Edit difference data:
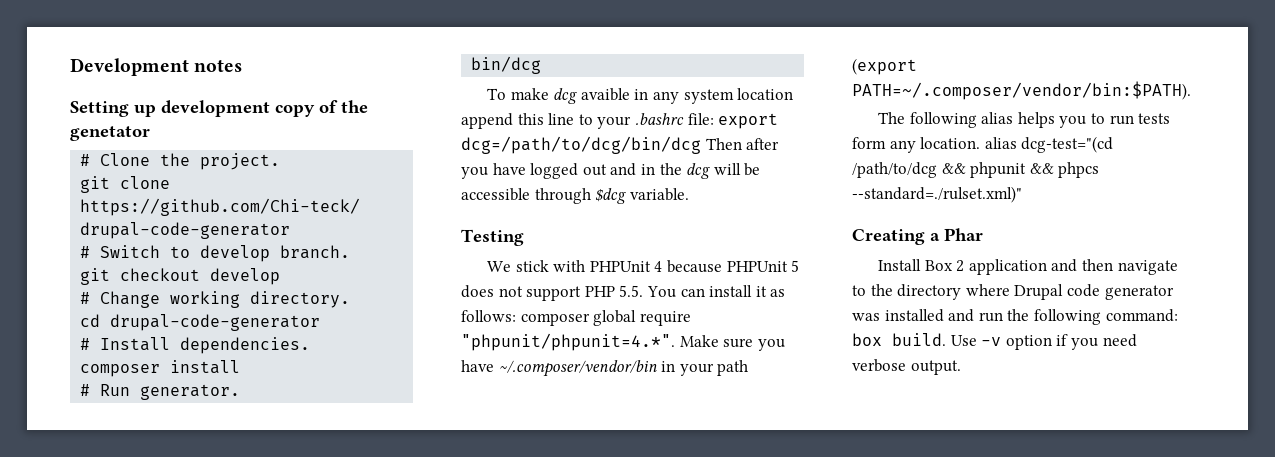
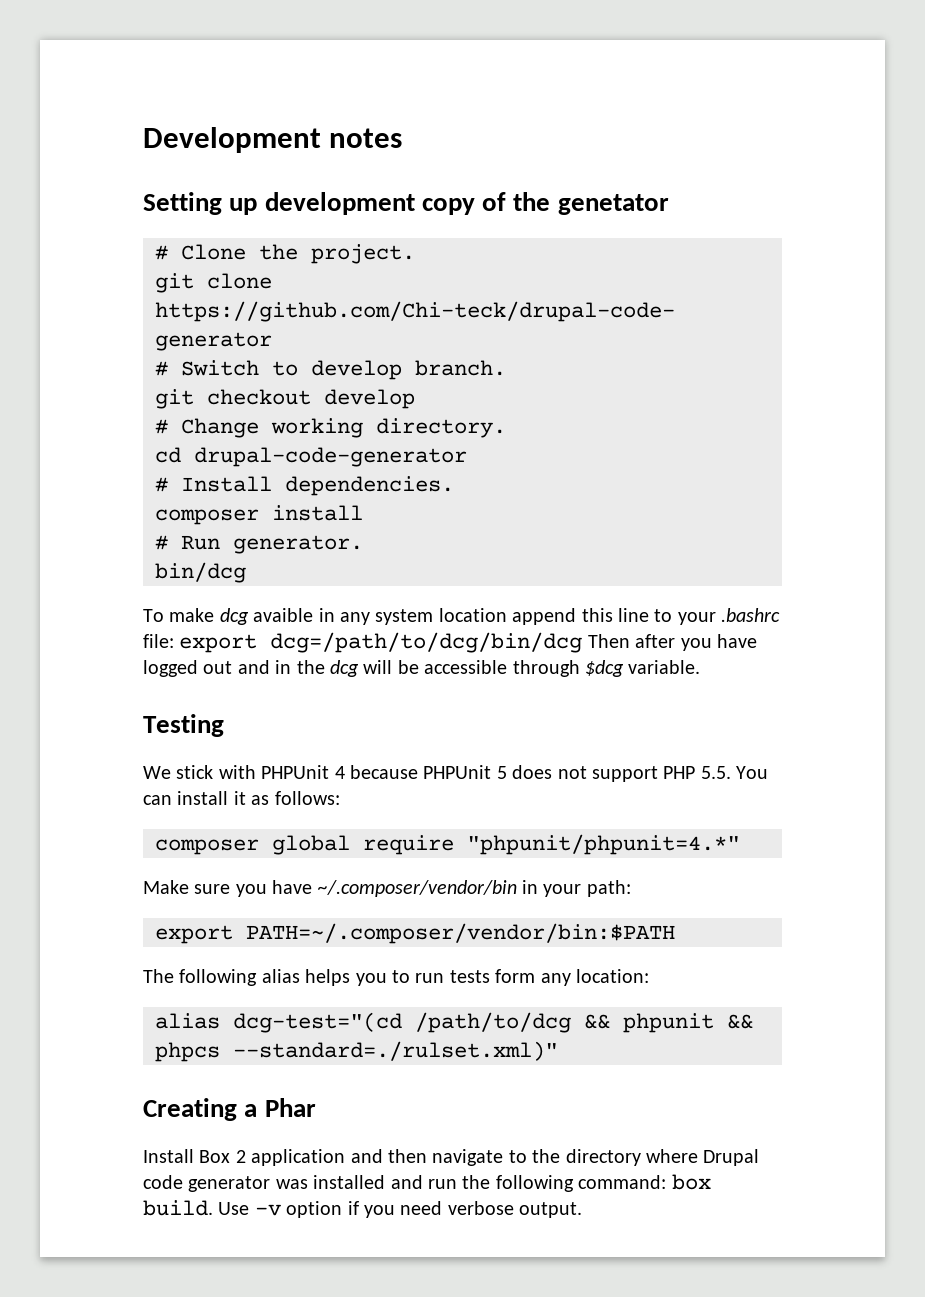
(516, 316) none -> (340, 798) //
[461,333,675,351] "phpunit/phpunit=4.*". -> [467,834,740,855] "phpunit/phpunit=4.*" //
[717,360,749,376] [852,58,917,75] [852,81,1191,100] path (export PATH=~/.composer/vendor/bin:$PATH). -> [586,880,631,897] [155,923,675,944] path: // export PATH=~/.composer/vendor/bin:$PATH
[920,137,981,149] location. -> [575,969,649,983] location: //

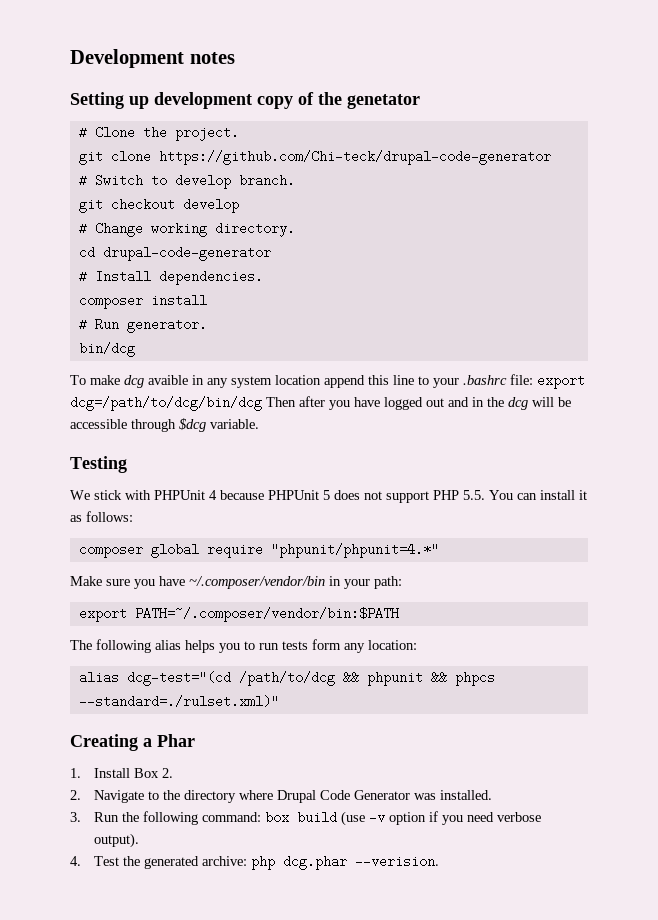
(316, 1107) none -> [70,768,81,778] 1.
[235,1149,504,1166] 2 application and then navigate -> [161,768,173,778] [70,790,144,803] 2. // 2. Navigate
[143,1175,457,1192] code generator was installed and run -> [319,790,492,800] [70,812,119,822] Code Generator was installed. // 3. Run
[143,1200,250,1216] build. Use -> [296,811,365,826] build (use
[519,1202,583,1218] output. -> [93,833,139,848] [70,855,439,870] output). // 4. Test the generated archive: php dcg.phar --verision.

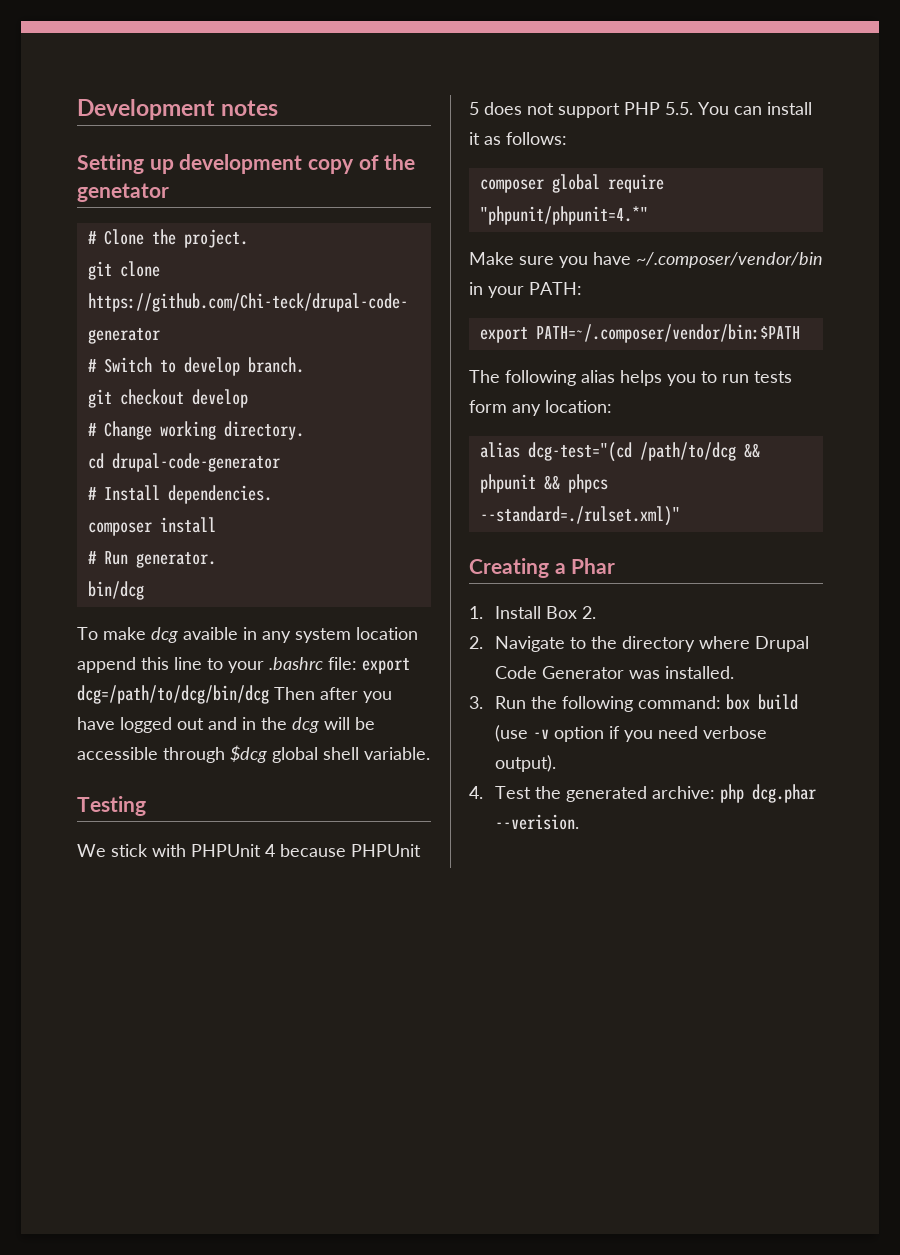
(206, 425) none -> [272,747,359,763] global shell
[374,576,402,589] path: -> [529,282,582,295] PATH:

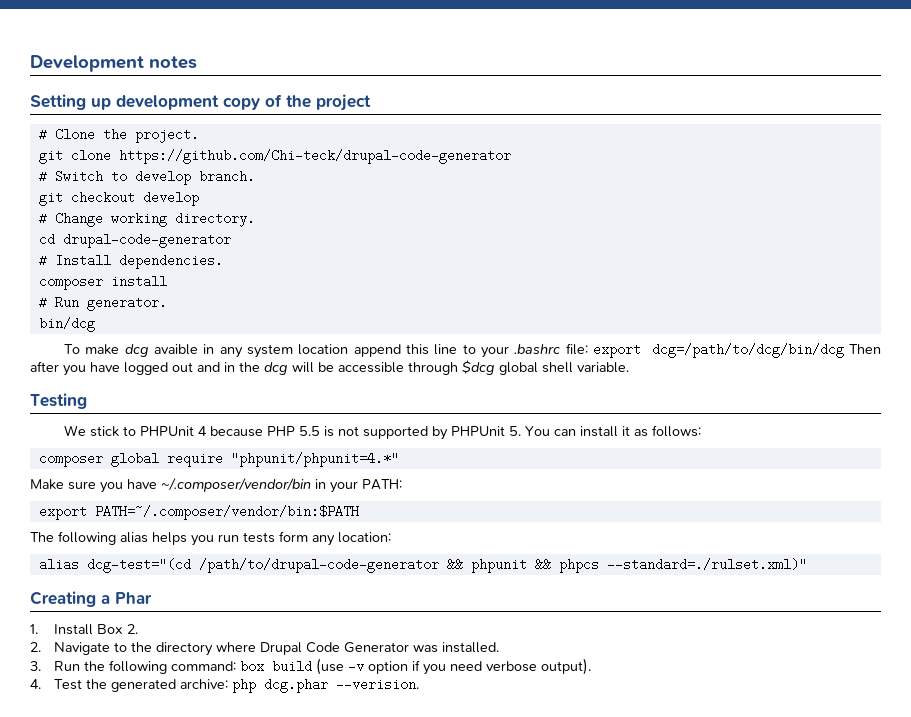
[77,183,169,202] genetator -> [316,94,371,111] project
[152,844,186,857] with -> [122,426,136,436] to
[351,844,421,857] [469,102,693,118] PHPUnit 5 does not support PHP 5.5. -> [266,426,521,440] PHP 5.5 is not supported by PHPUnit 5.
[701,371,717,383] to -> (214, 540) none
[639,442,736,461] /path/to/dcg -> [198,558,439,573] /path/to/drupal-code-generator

Problem statement: The output is the stretch above from the line with "[717,360,749,376] [852,58,917,75] [852,81,1191,100]" through the line with "[152,844,186,857] with ->", copied word for word with both ends kept and every picture dropped.

Task answer:
[717,360,749,376] [852,58,917,75] [852,81,1191,100] path (export PATH=~/.composer/vendor/bin:$PATH). -> [586,880,631,897] [155,923,675,944] path: // export PATH=~/.composer/vendor/bin:$PATH
[920,137,981,149] location. -> [575,969,649,983] location: //

(316, 1107) none -> [70,768,81,778] 1.
[235,1149,504,1166] 2 application and then navigate -> [161,768,173,778] [70,790,144,803] 2. // 2. Navigate
[143,1175,457,1192] code generator was installed and run -> [319,790,492,800] [70,812,119,822] Code Generator was installed. // 3. Run
[143,1200,250,1216] build. Use -> [296,811,365,826] build (use
[519,1202,583,1218] output. -> [93,833,139,848] [70,855,439,870] output). // 4. Test the generated archive: php dcg.phar --verision.

(206, 425) none -> [272,747,359,763] global shell
[374,576,402,589] path: -> [529,282,582,295] PATH:

[77,183,169,202] genetator -> [316,94,371,111] project
[152,844,186,857] with -> [122,426,136,436] to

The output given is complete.